Навязчиво вспомнилось тельце младенца, которому я свернул шейку. И ошеломление от мысли, что у него был шанс выжить, но мне даже в голову не пришло подоить тупую проклятую корову. Возможно, от перехода на новое питание у него бы развилась диспепсия, и он бы всё равно помер, только в рвоте и поносе. Возможно, мне бы удалось довести его до ближайшей деревни и всучить какой-нибудь сердобольной крестьянке. Я никогда этого не узнаю просто потому, что не дал ему шанса. Я не попытался найти решение и пошёл самым простым путём.
Я не захотел сохранять его жизнь, потому что малец стал бы мне обузой.
Бесит, до какой степени первая ночь
Я прожёг дыру в спине отвернувшего богатыря, но тот продолжил чистить окуня со стоическим спокойствием человека, который всё сказал и не собирается извиняться за честное мнение.
— Ладно, будь по-твоему, — плюнул я, поднимаясь. — Я загляну к ней.
И если стычка с братиком Николы окажется последней для меня, то хотя бы умру с чистой совестью.
Прямо поэзия, аж блевать тянет.
Глава 18. Яромира Руженова
Болезнь не отступала.
Анна часто приходила ко мне и приносила горячее питьё и холодные примочки. Никто больше меня не навещал, я осталась наедине с этой проклятой болезнью.
Несколько дней провалялась в лихорадке, харкала мокротой, постоянно хотелось спать, тело ныло, будто меня хорошенько избили. И становилось только хуже. Дышать было тяжело, в лёгких всё хлюпало и сипело, кашель стал кровавым.
От его приступов темнело в глазах, а голова шла кругом. Я закрывала глаза и вжималась в подушки, стараясь просто переждать эти ужасные мгновения.
Вчерашним вечером моей единственной компанией осталась зажжённая свеча: сестрёнке совсем не давали времени подняться на чердак. Я долго смотрела, как фитиль тянет свечное сало, подкармливая трепетный огонек. Питьё в глиняной кружке совсем остыло и больно драло горло, но сил подняться с постели и спуститься вниз не нашлось.
Тогда я достала оберег из маминого локона, перевитого нитью. Мне не разрешили сделать для неё куколку, но сестрёнка сберегла его тайком для меня, чтобы мама была со мной, присматривала — и наплевать, что другие считают её нечистой.
— Мама, мамочка, ты мне так нужна… Мне страшно, слишком страшно. Я не хочу умирать… Я ещё ничего не успела…
Сперва, я шептала молитвы, потом на это не осталось сил и получалось тянуться к маме только мыслями. Но в какой-то момент стало всё равно, выживу или нет, лишь бы это закончилось. Я впадала в муторное забытье. Приходили безумные сны. Даже наяву казалось, что в комнате кто-то есть. Мне явился образ матери, она звала меня с собой, и я плакала, тянула к ней дрожащие руки. Очень хотелось, чтобы это было взаправду. Но часть меня понимала, что её здесь нет, это лишь видения, рождённые болезнью и отчаянным желанием вновь оказаться в родных объятиях.

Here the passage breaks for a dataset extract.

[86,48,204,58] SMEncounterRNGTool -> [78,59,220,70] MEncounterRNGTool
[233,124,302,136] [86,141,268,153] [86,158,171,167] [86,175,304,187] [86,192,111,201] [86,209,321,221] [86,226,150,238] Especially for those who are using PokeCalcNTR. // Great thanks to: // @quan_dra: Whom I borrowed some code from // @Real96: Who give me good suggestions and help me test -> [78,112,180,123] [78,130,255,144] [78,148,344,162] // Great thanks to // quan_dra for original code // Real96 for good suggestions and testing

Каждый шорох рождал привидений. Ночной мотылёк, бьющийся в стекло, превращался в стук явившихся по мою душу кровососов. Я видела тени людей и страшных чудовищ, но не верила, что они настоящие, потому не боялась.

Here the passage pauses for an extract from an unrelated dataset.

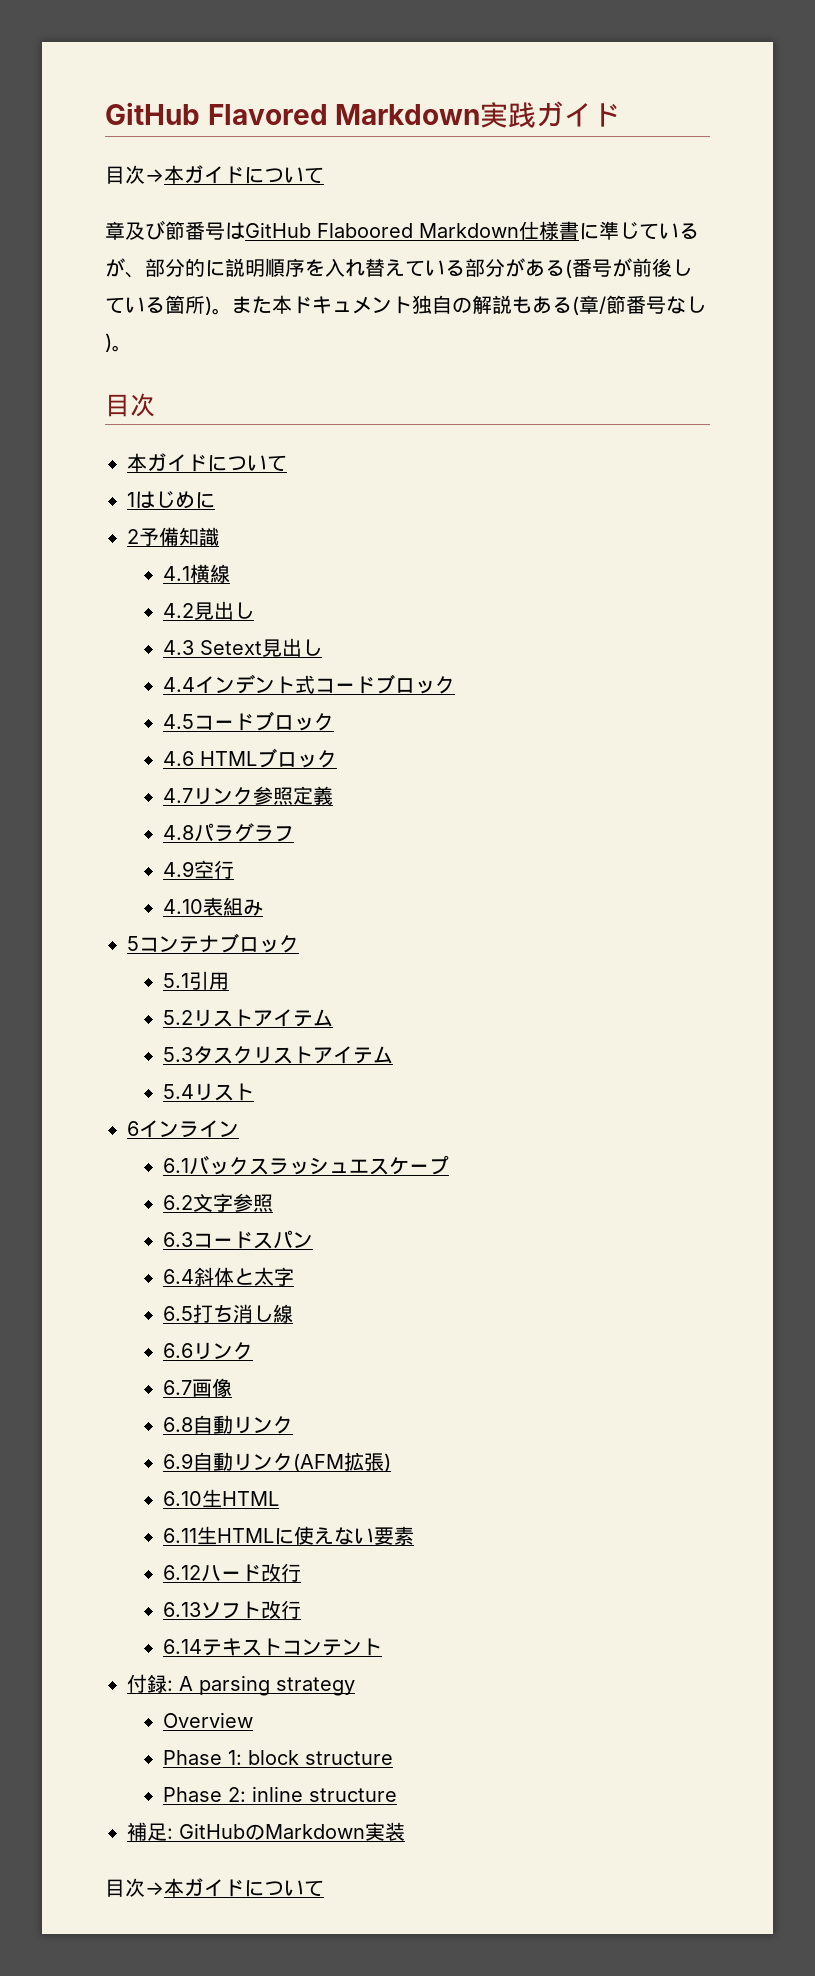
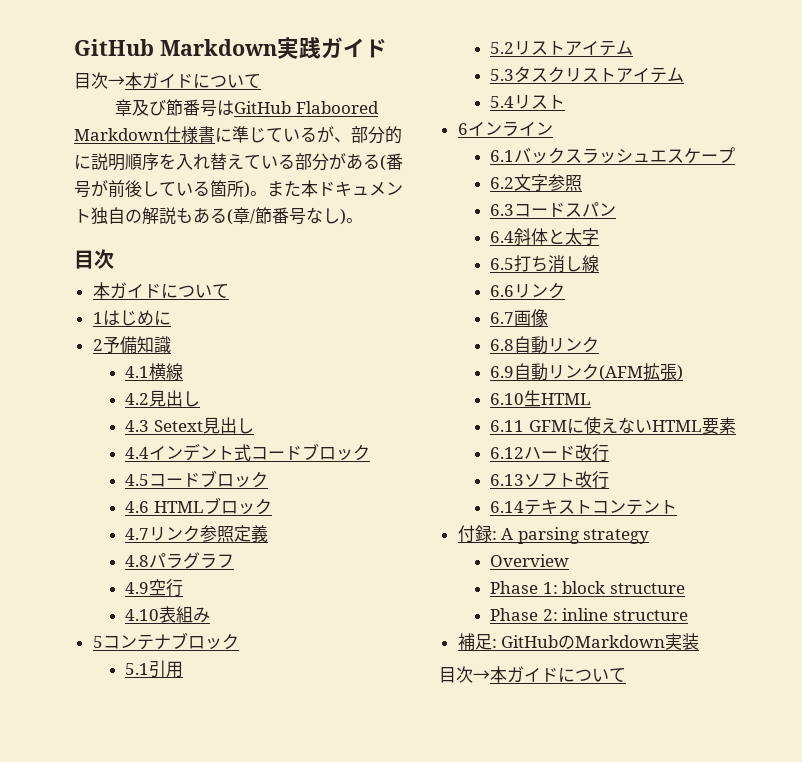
[105,102,328,125] GitHub Flavored -> [74,39,154,56] GitHub
[197,1526,275,1545] 生HTML -> [528,420,567,432] GFM
(375, 1536) none -> [651,420,702,432] HTML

Затем ко мне в комнату тихо пробралось настоящее чудовище…
Пламя свечи пошатнулось от раздувшего занавески порыва ветра и снова выровнялось — потянулось вверх, когда лязгнула щеколда оконной рамы.
Приступ кашля. Изводящий, такой, что молнии бьют в костях. В глазах потемнело, по башке будто топором рубанули. Отвалившись без сил на подушки, я посмотрела на присевшего с краю кровати вампира. Тот поморщился, глядя на меня холодными глазами.